(Saved data entries)
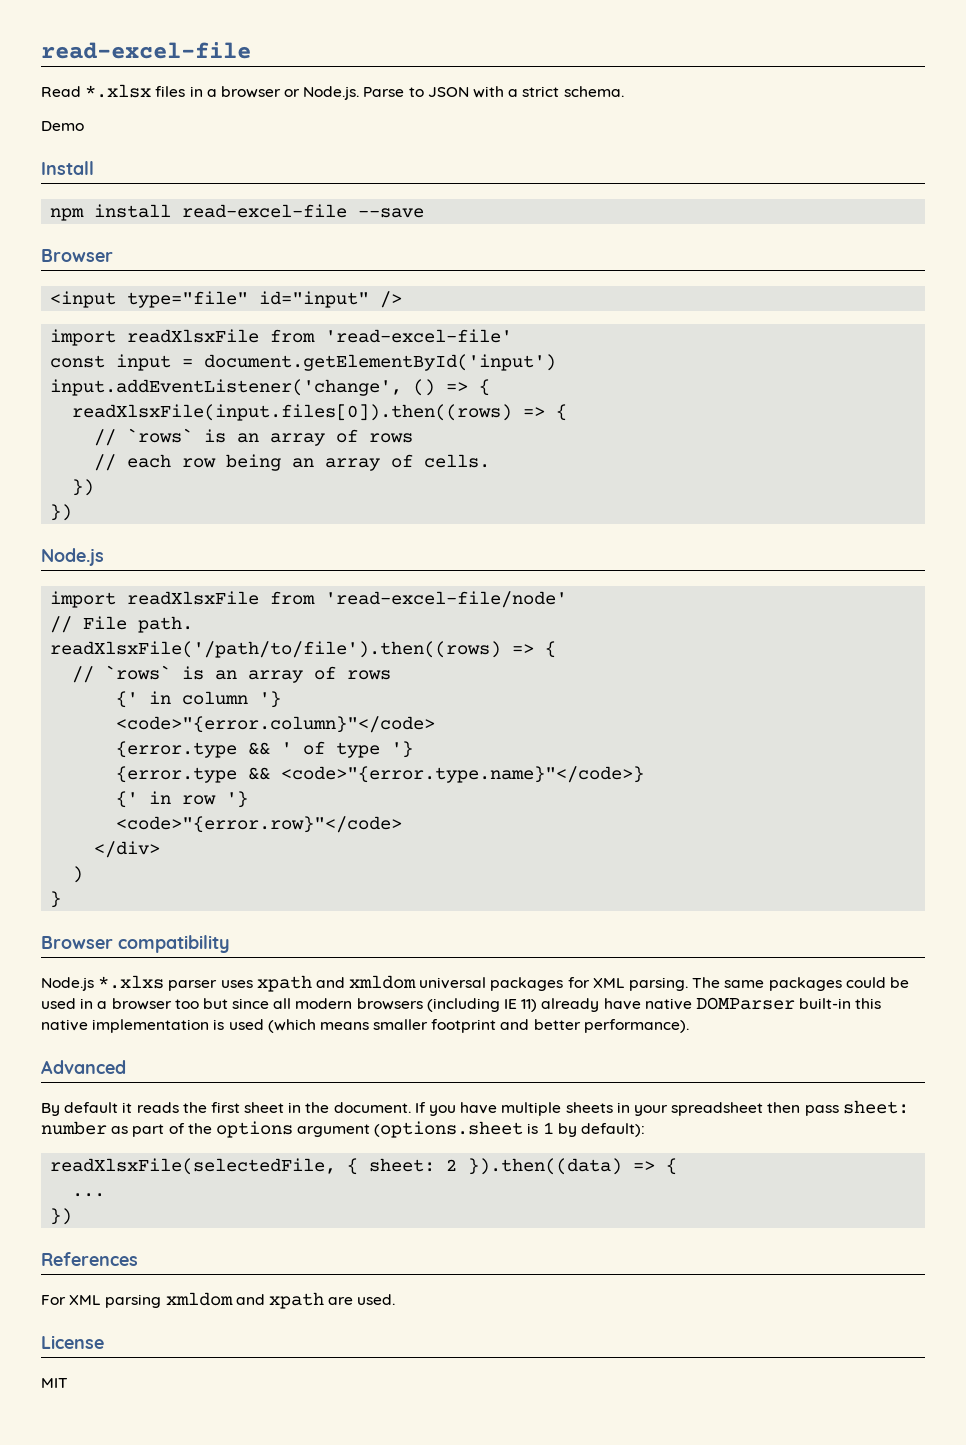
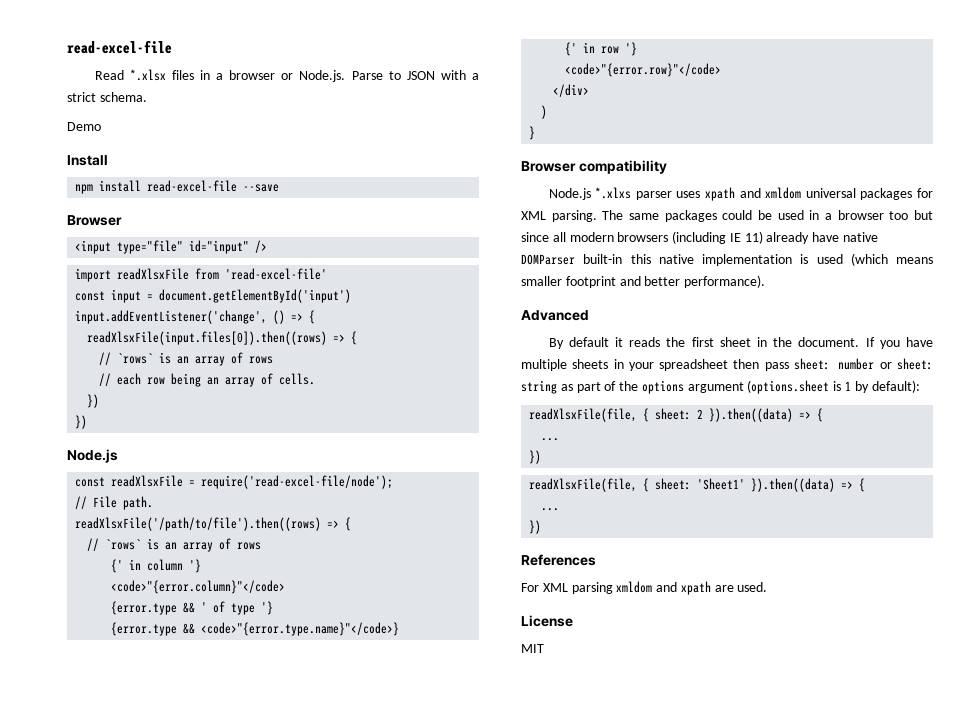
[50,591,568,608] import readXlsxFile from 'read-excel-file/node' -> [75,475,394,489] const readXlsxFile = require('read-excel-file/node');
(107, 1128) none -> [879,358,933,370] [521,380,557,394] or sheet: string
[50,1158,337,1175] readXlsxFile(selectedFile, -> [529,408,638,422] readXlsxFile(file,
(73, 1216) none -> [529,478,866,492] [541,508,560,511] [529,520,542,534] // readXlsxFile(file, { sheet: 'Sheet1' }).then((data) => { // ... // })

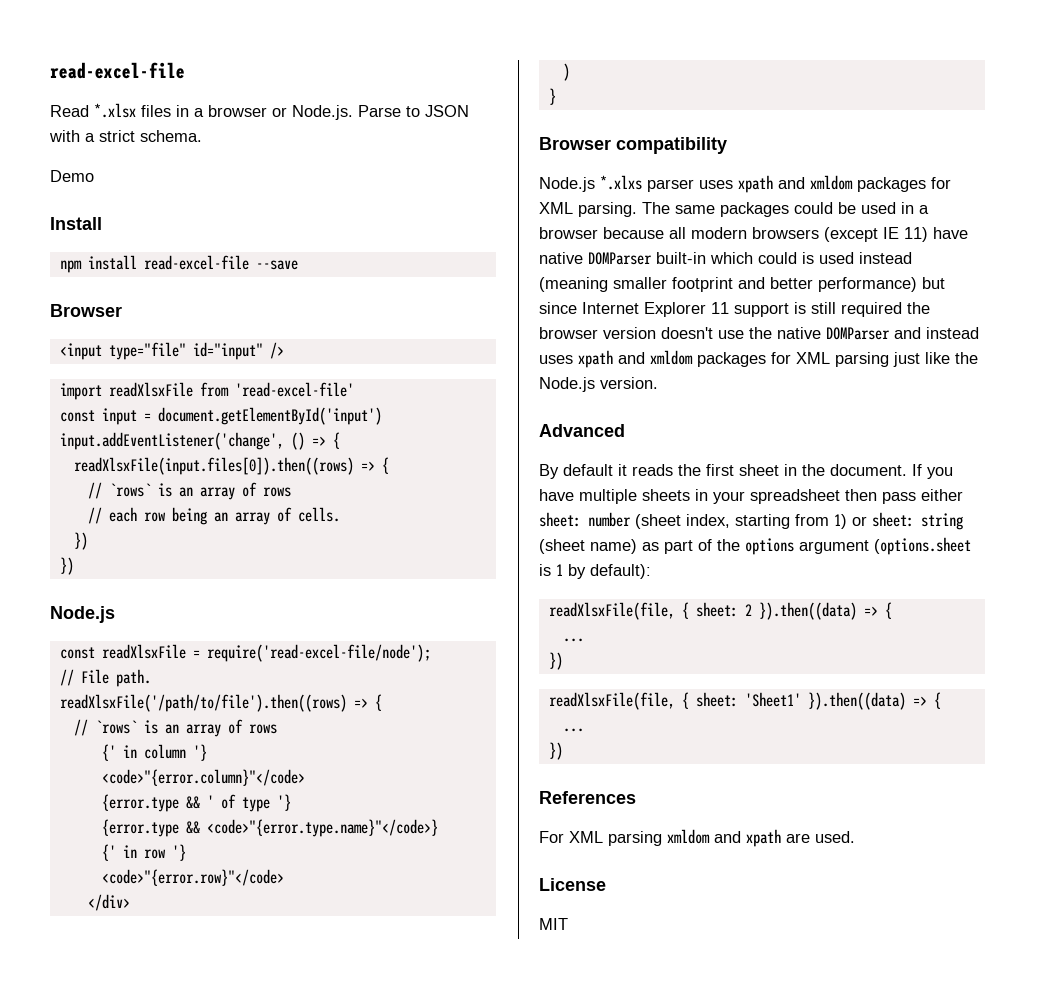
[805,188,856,198] universal -> (853, 182) none
[889,210,933,220] [521,232,549,242] too but since -> [603,227,664,239] because
[672,231,727,244] (including -> [824,227,878,242] (except
[766,232,810,244] already -> (928, 234) none
[630,253,933,266] [521,275,766,288] this native implementation is used (which means smaller footprint and better performance). -> [710,252,912,264] [539,277,945,292] [539,302,930,317] [539,327,979,340] [539,350,978,368] [539,377,658,392] which could is used instead (meaning smaller footprint and better performance) but since Internet Explorer 11 support is still required the browser version doesn't use the native DOMParser and instead uses xpath and xmldom packages for XML parsing just like the Node.js version.
(789, 366) none -> [921,489,963,501] either
(875, 364) none -> [635,514,847,529] (sheet index, starting from 1)
(557, 387) none -> [539,539,637,554] (sheet name)

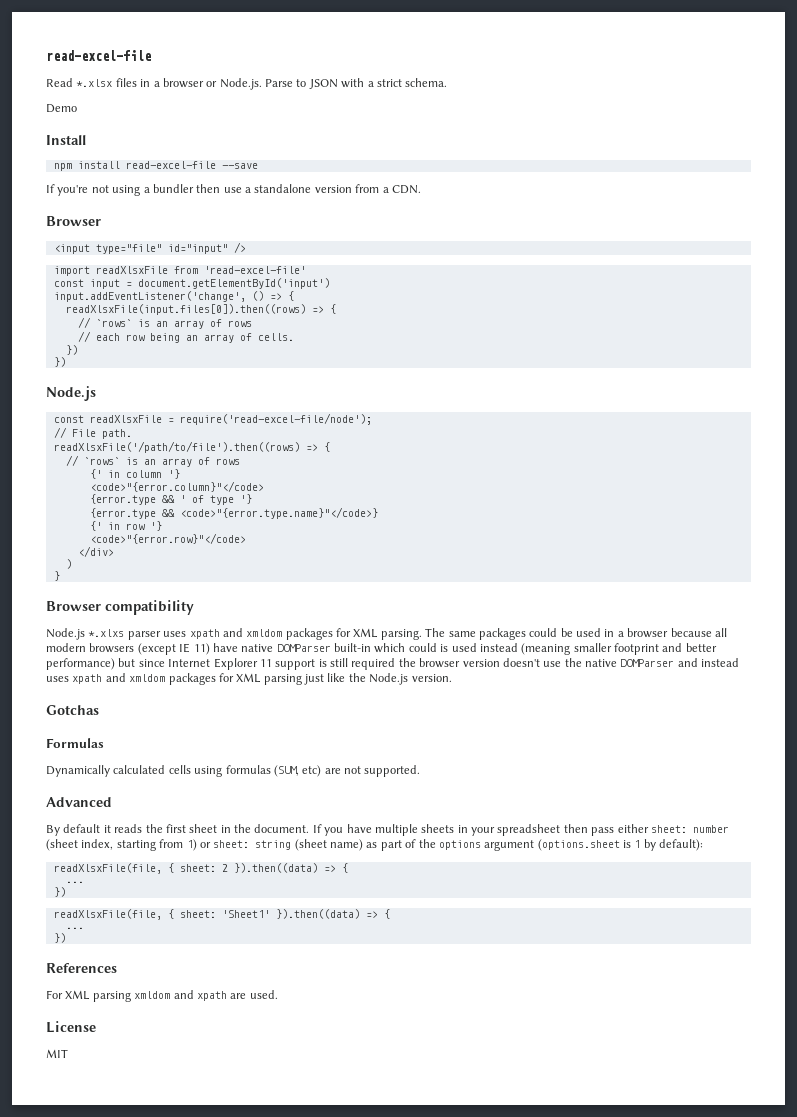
(298, 265) none -> [46,184,421,196] // If you're not using a bundler then use a standalone version from a CDN.
(658, 383) none -> [46,705,99,715] [46,738,104,748] [46,765,421,777] // Gotchas // Formulas // Dynamically calculated cells using formulas (SUM, etc) are not supported.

## What you should do
Where in the entries does the word "using" occur? Copy out each line that has it.

## Finished exercise
(298, 265) none -> [46,184,421,196] // If you're not using a bundler then use a standalone version from a CDN.
(658, 383) none -> [46,705,99,715] [46,738,104,748] [46,765,421,777] // Gotchas // Formulas // Dynamically calculated cells using formulas (SUM, etc) are not supported.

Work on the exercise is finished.